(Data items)
______________________________

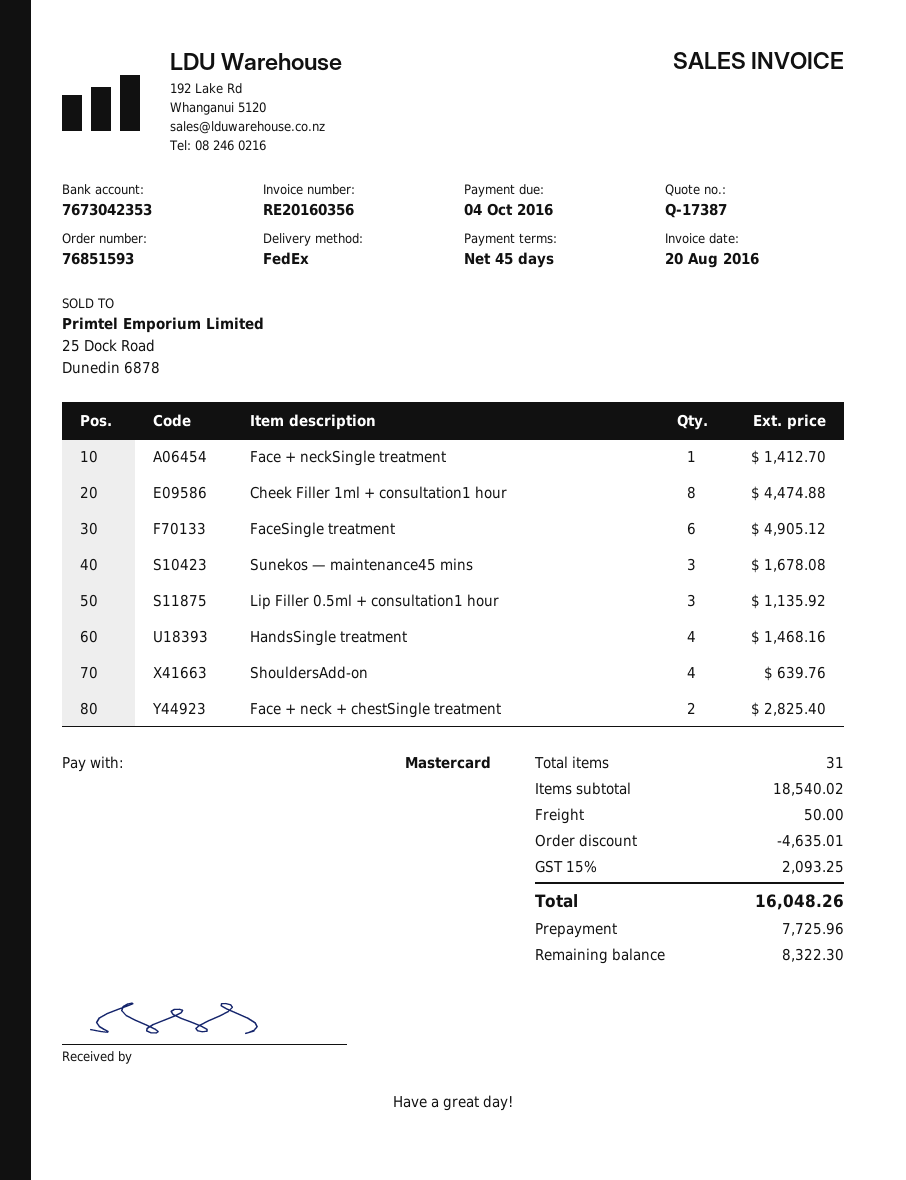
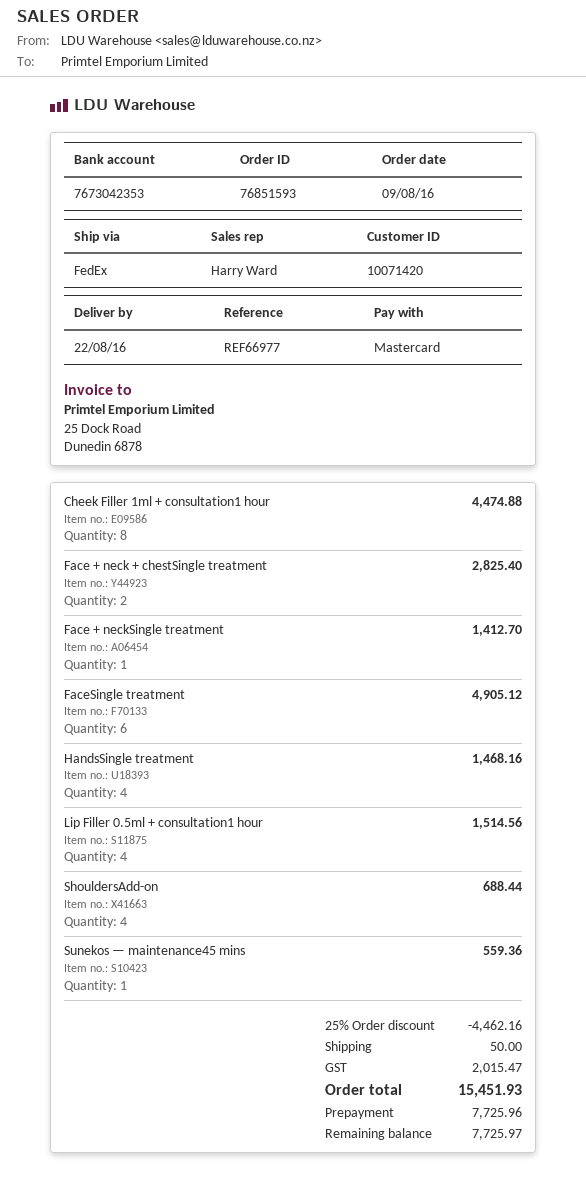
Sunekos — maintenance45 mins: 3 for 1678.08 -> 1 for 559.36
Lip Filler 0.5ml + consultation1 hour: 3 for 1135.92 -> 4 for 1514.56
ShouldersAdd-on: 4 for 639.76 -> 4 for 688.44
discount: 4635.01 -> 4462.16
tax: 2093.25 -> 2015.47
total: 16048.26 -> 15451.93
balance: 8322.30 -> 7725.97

______________________________

→ **Your objective**
Quote every record above exactly, omitting any pictures they contain.

→ **Result of the exercise**
Sunekos — maintenance45 mins: 3 for 1678.08 -> 1 for 559.36
Lip Filler 0.5ml + consultation1 hour: 3 for 1135.92 -> 4 for 1514.56
ShouldersAdd-on: 4 for 639.76 -> 4 for 688.44
discount: 4635.01 -> 4462.16
tax: 2093.25 -> 2015.47
total: 16048.26 -> 15451.93
balance: 8322.30 -> 7725.97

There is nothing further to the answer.